# [Version difference data]
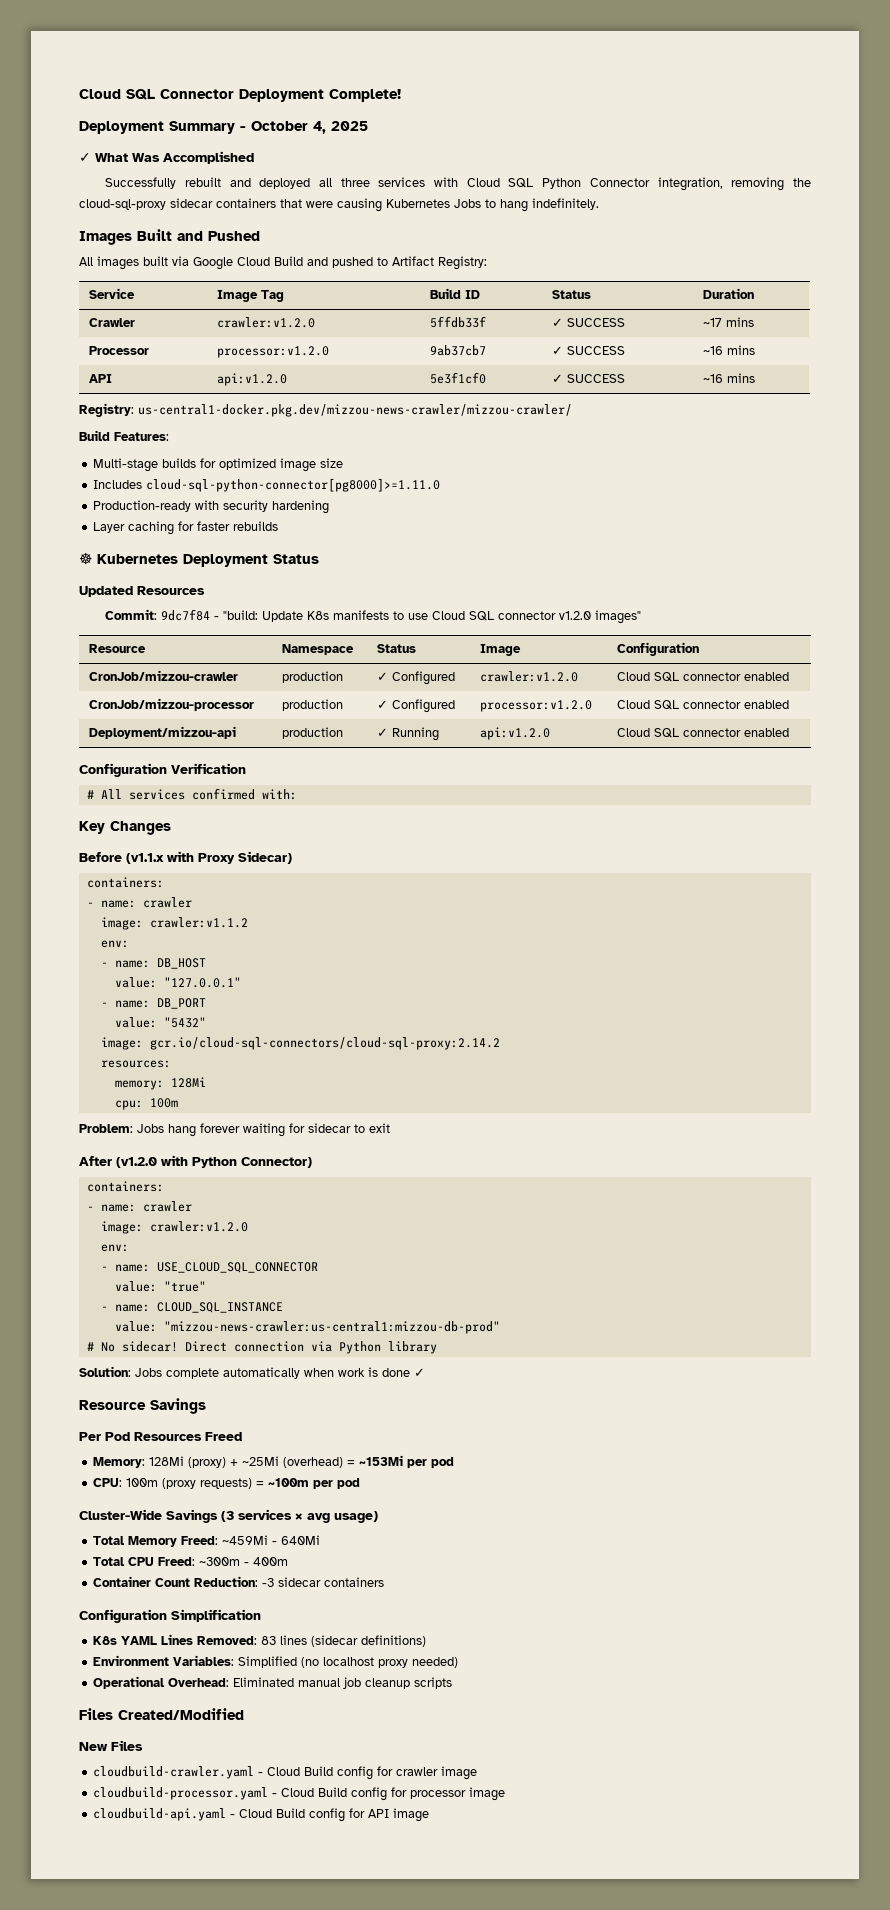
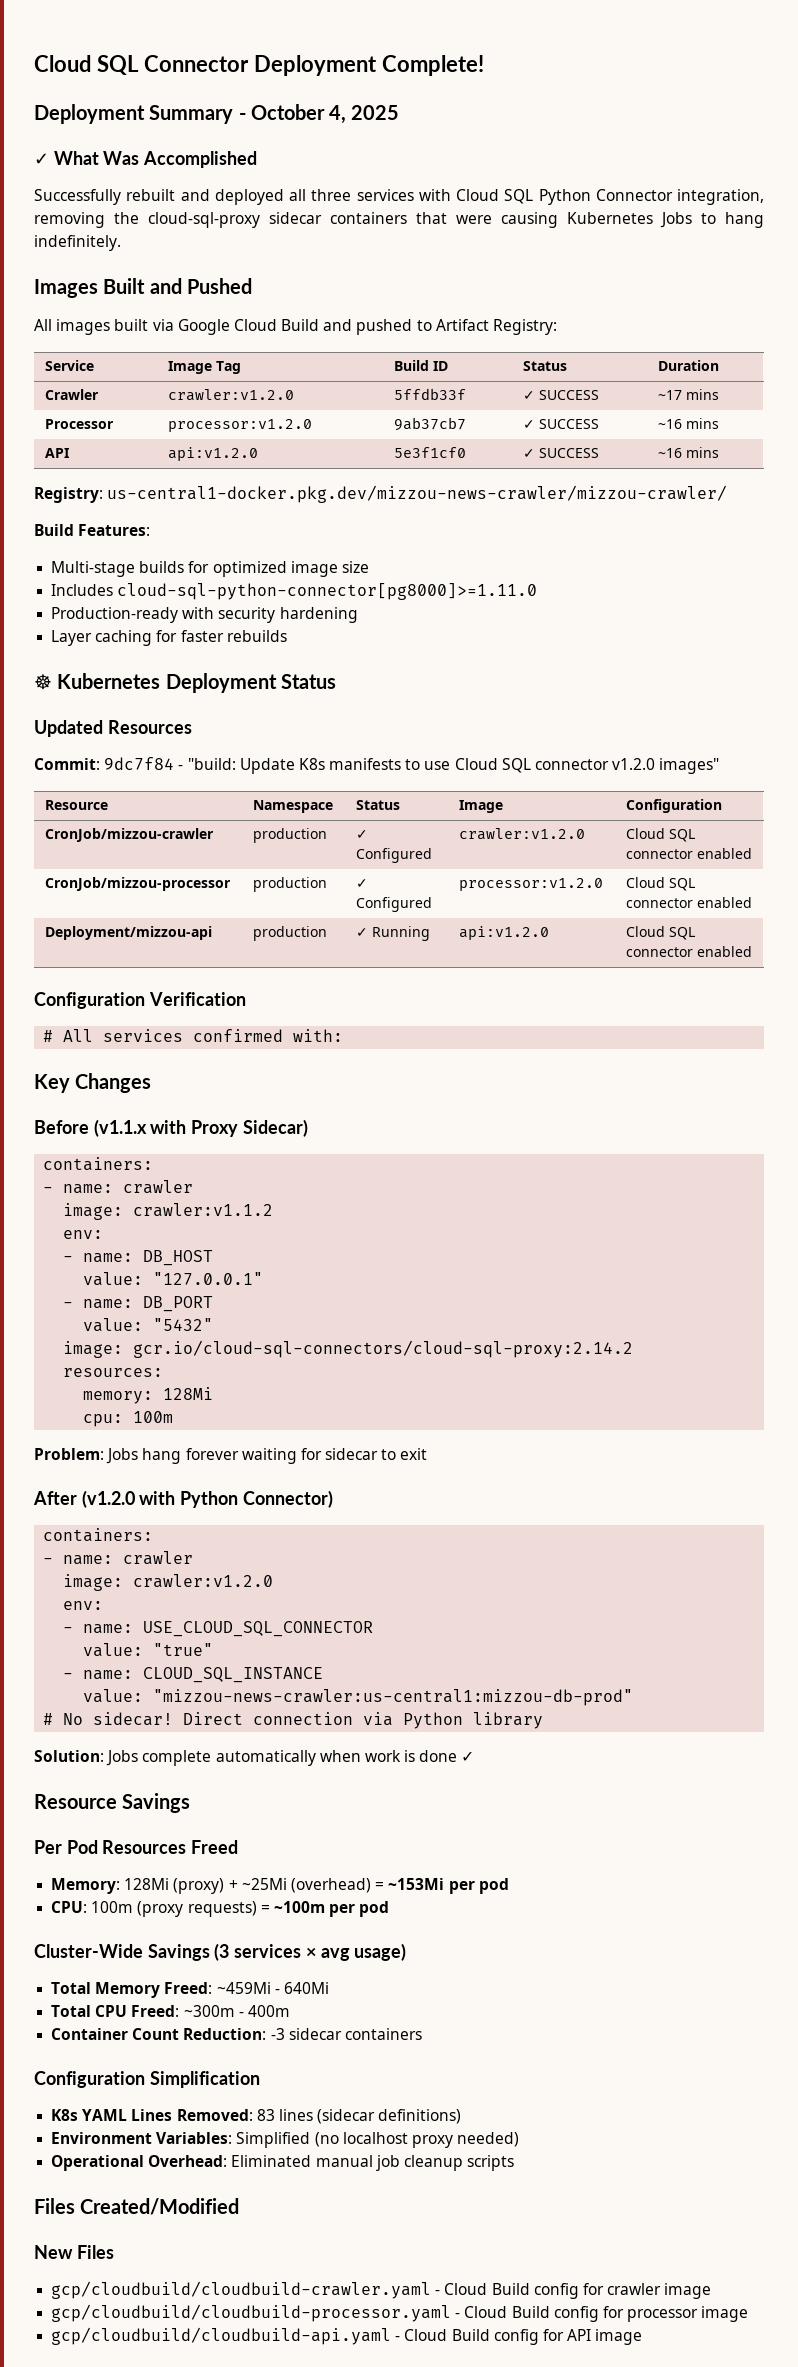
- cloudbuild-crawler.yaml - Cloud Build config for crawler image
+ gcp/cloudbuild/cloudbuild-crawler.yaml - Cloud Build config for crawler image
- cloudbuild-processor.yaml - Cloud Build config for processor image
+ gcp/cloudbuild/cloudbuild-processor.yaml - Cloud Build config for processor image
- cloudbuild-api.yaml - Cloud Build config for API image
+ gcp/cloudbuild/cloudbuild-api.yaml - Cloud Build config for API image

# [Exercise details]
Each line in the entries above that includes the word "processor" counts once; state the total and nothing else.

# [Finished exercise]
2